__TASK DESCRIPTION__
Restate every line below word for word, but drop each picture.
[RECORDED DATA]
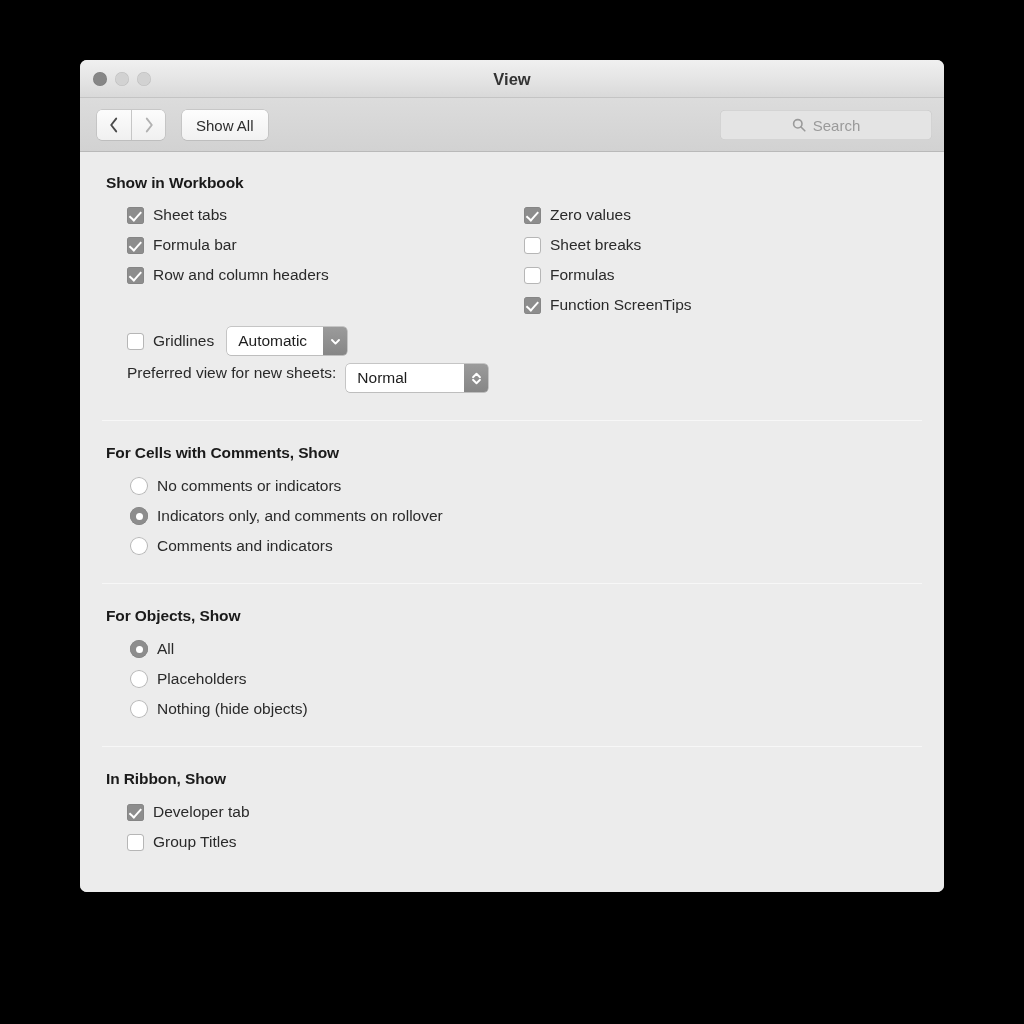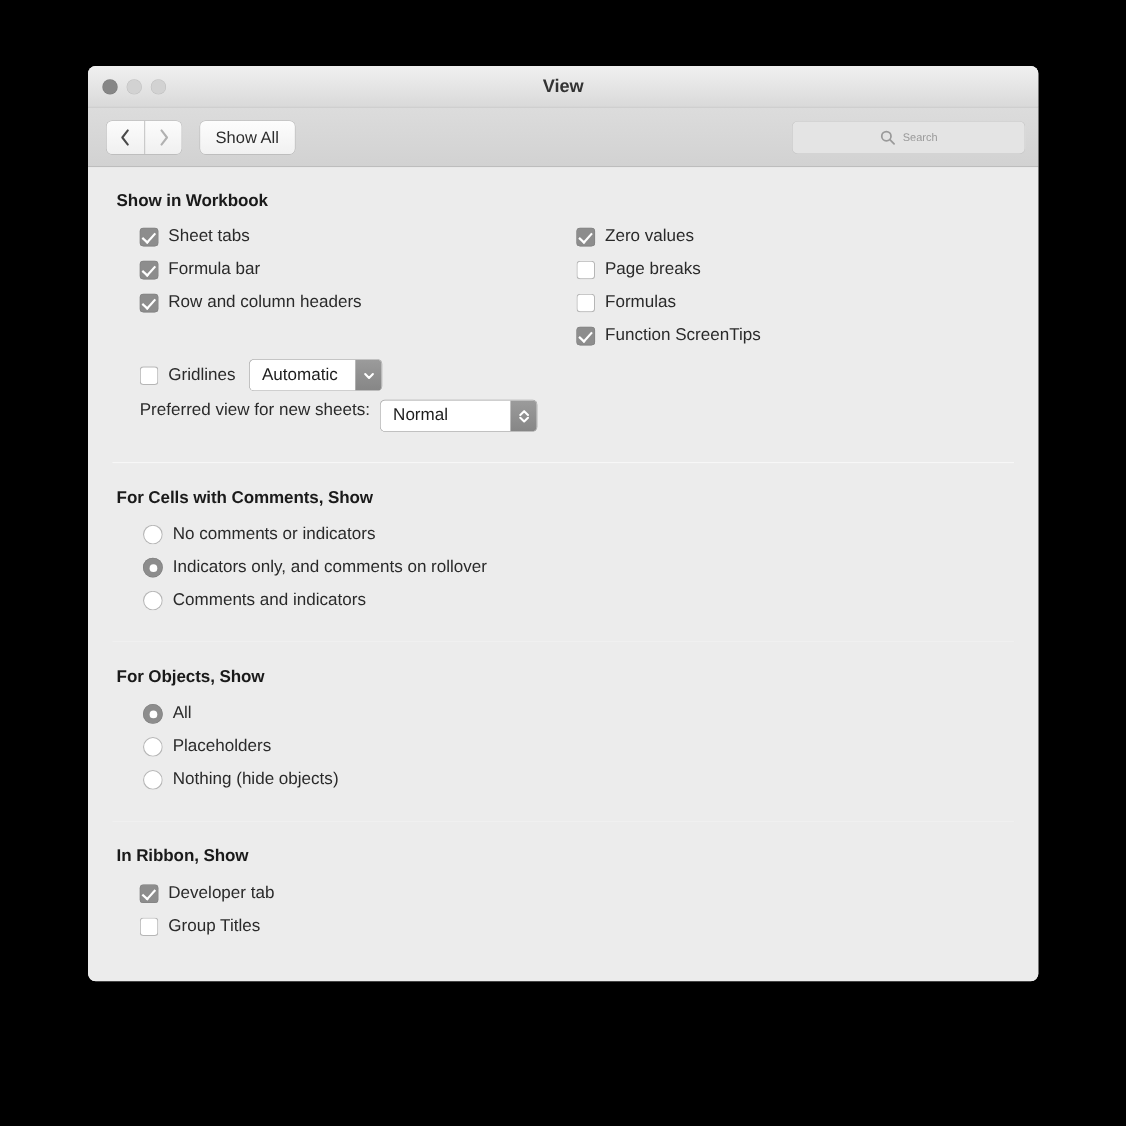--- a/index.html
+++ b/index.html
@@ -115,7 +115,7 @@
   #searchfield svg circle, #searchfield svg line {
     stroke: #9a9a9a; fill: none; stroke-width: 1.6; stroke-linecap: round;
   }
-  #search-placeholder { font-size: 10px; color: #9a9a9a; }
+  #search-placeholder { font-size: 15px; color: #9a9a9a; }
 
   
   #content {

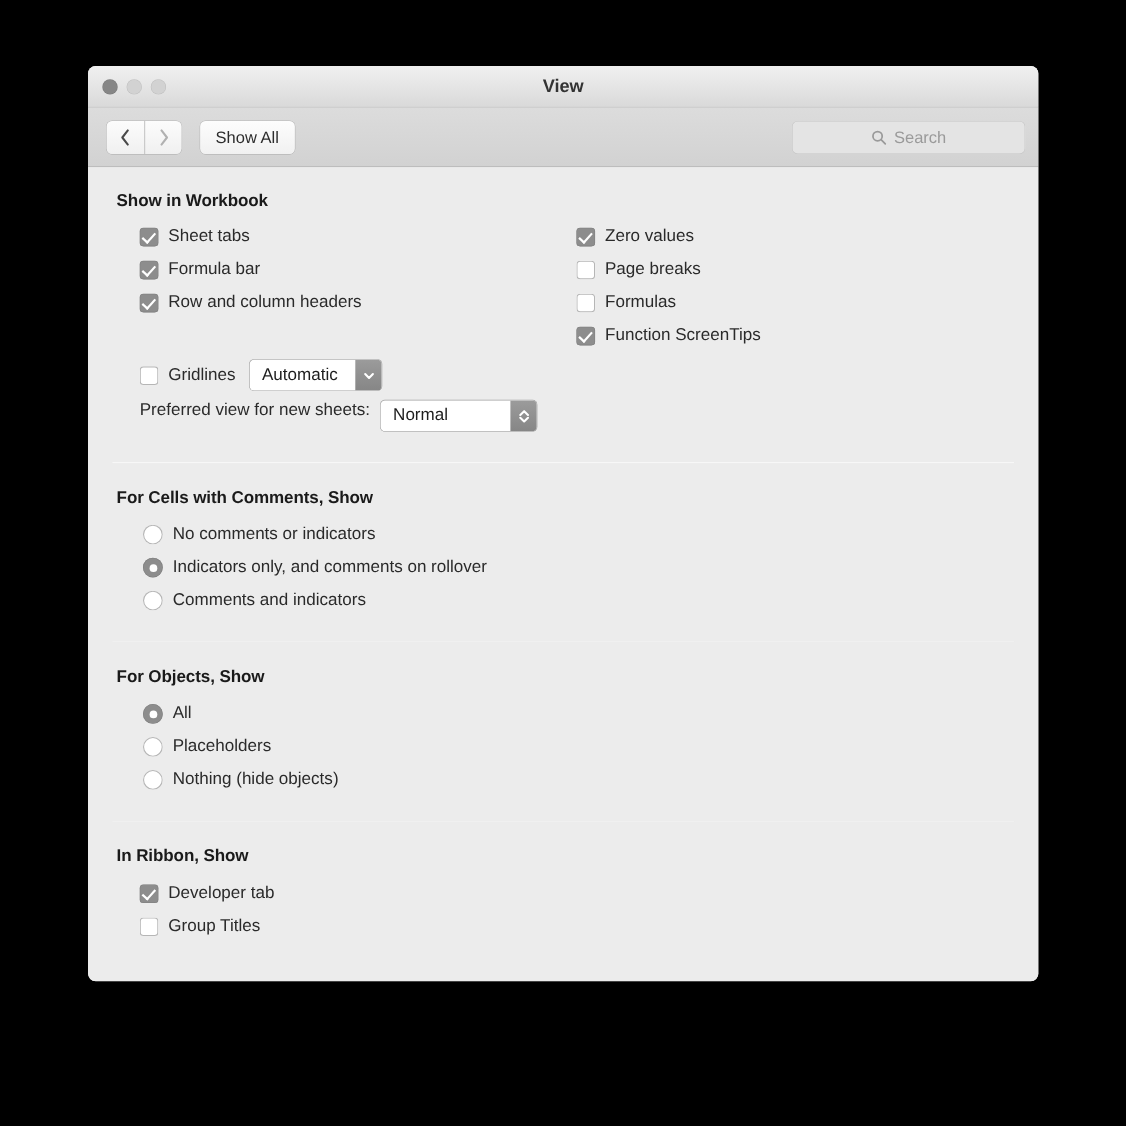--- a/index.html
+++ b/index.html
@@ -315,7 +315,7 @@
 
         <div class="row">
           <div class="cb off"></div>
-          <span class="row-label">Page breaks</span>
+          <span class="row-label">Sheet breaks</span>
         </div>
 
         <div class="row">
[/RECORDED DATA]
__RESULT__
--- a/index.html
+++ b/index.html
@@ -115,7 +115,7 @@
   #searchfield svg circle, #searchfield svg line {
     stroke: #9a9a9a; fill: none; stroke-width: 1.6; stroke-linecap: round;
   }
-  #search-placeholder { font-size: 10px; color: #9a9a9a; }
+  #search-placeholder { font-size: 15px; color: #9a9a9a; }
 
   
   #content {

--- a/index.html
+++ b/index.html
@@ -315,7 +315,7 @@
 
         <div class="row">
           <div class="cb off"></div>
-          <span class="row-label">Page breaks</span>
+          <span class="row-label">Sheet breaks</span>
         </div>
 
         <div class="row">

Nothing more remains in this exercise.